Battle of the Sexes

Do Men Make Better Soldiers?

Jessica: That's a hard question. I think that they probably are better because we live in a culture that tells us that men should be more physical and aggressive than women. So they try to act that way to fulfill the stereotype that is placed upon them. As a woman, I sure wouldn't want serve in the army.

Oscar: No, we don't make better soldiers because females are equal to men so men can't make better soldiers.

Tameeka: Men absolutely do not make better soldiers than women. A good solider is determined by factors that have nothing to do with gender, such as honor, loyalty, and intelligence. Therefore, it is impossible to perceive that a man will be able to live up to these qualities better than a woman and vice-versa.

Khalid: Yes, men make better soldiers because we are stronger than women are. Women get tired quicker than men. I'm not saying that women can't make good soldiers, but men just make better ones.

Since women are allowed pregnancy leave, should they get equal pay?

Justin: Of course, it's called "Pregnancy Leave" not retirement, so technically they are still working.

Jessica: Yes, we work just as hard as men and have the babies too. Statistics show that women with families still have to go home and work a second shift because they have to cook dinner and take care of their children and spouse.

Tameeka: Definitely, we are still working during that pregnancy leave; we have to go prenatal care check-ups, OBGYN appointments, endure contractions, and blow up to the size of a whale till we can't see our swollen feet anymore. Let's not forget that fateful day when we have to deliver the baby with all the hours waiting for a 15-20 minute delivery full of excruating pain to push a 10-pound kid out of us.

Do you think that the physical images portrayed in the music and film industry contribute to negative self images women sometimes have?

Jessica: We see so much violence against women on TV and so many songs refer to women in a derogatory way. But, there are women who are working to change those images into positive ones like Julie Dash (Director), Leslie Harris (Director), and Mary J. Blige (Music Artist).

Justin: It all depends on the music and movies, certain songs and films have a set pattern as to what women should look and be like.

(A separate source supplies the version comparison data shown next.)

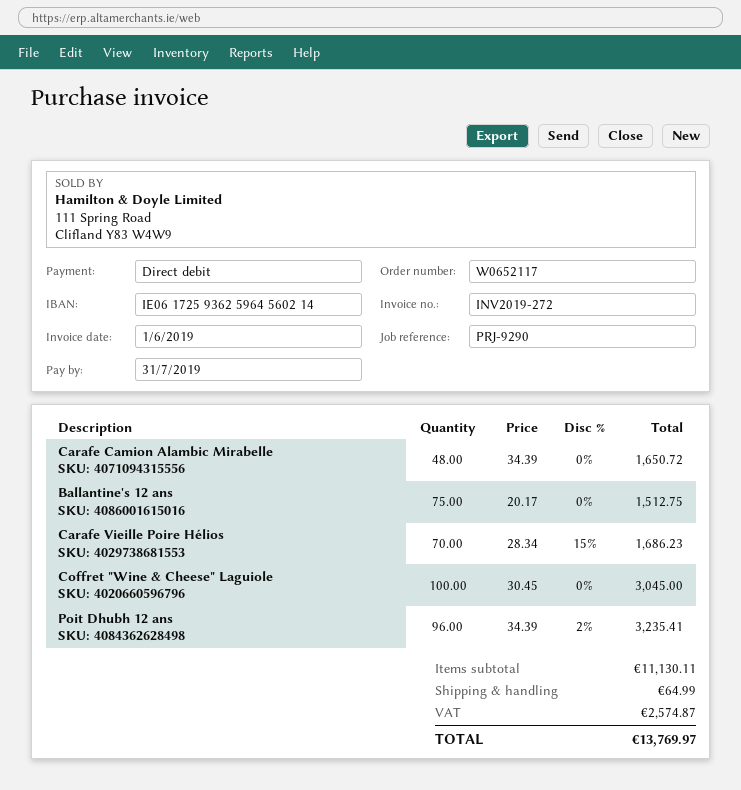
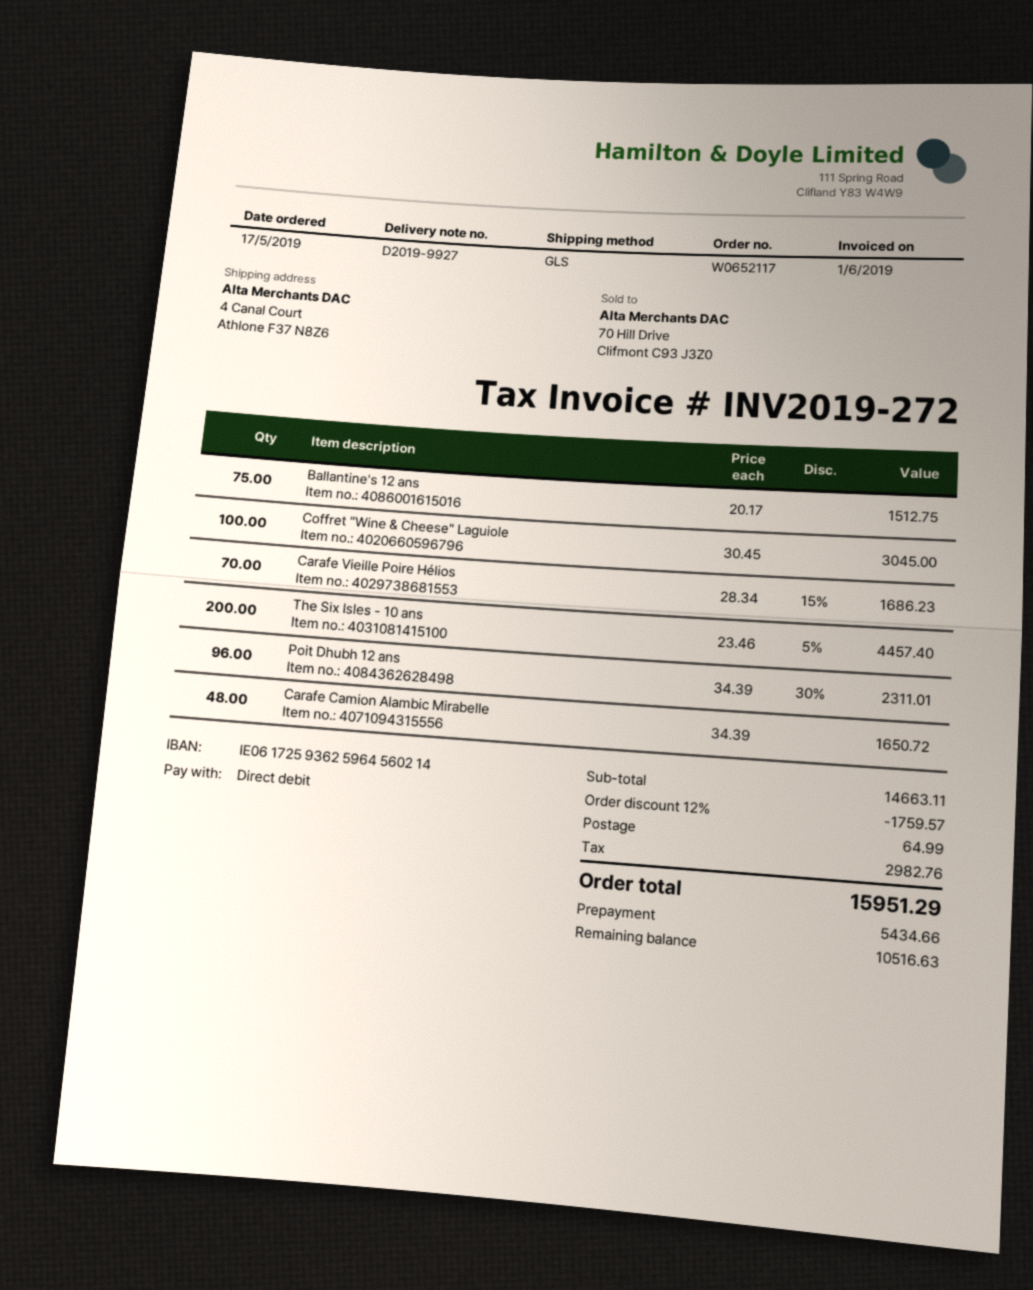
Poit Dhubh 12 ans: 96 x 34.39 - 2% = 3235.41 -> 96 x 34.39 - 30% = 2311.01
The Six Isles - 10 ans: none -> 200 x 23.46 - 5% = 4457.40
subtotal: 11130.11 -> 14663.11
discount: none -> 12% = 1759.57
tax: 2574.87 -> 2982.76
total: 13769.97 -> 15951.29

Khalid: No, women play huge roles on TV and in the movies that are equal to those played by men. They get ample time to change their images. It is all up to them.

Tameeka: Yes, I think both music and movies can contribute to how women are portrayed to society and how they can start to feel about themselves, especially young women. Therapists say that adolescence is one of the most fragile, formative, and vulnerable times in a person's life. So, as young girls are developing and forming their thoughts and ideas on how they should be they see these images and believe that they should be that way. These images like the waif, thin model girl or strong but manless female that can have a great career but can't have a successful relationship help to turn girls into anorexic depressives before their sixteenth birthday.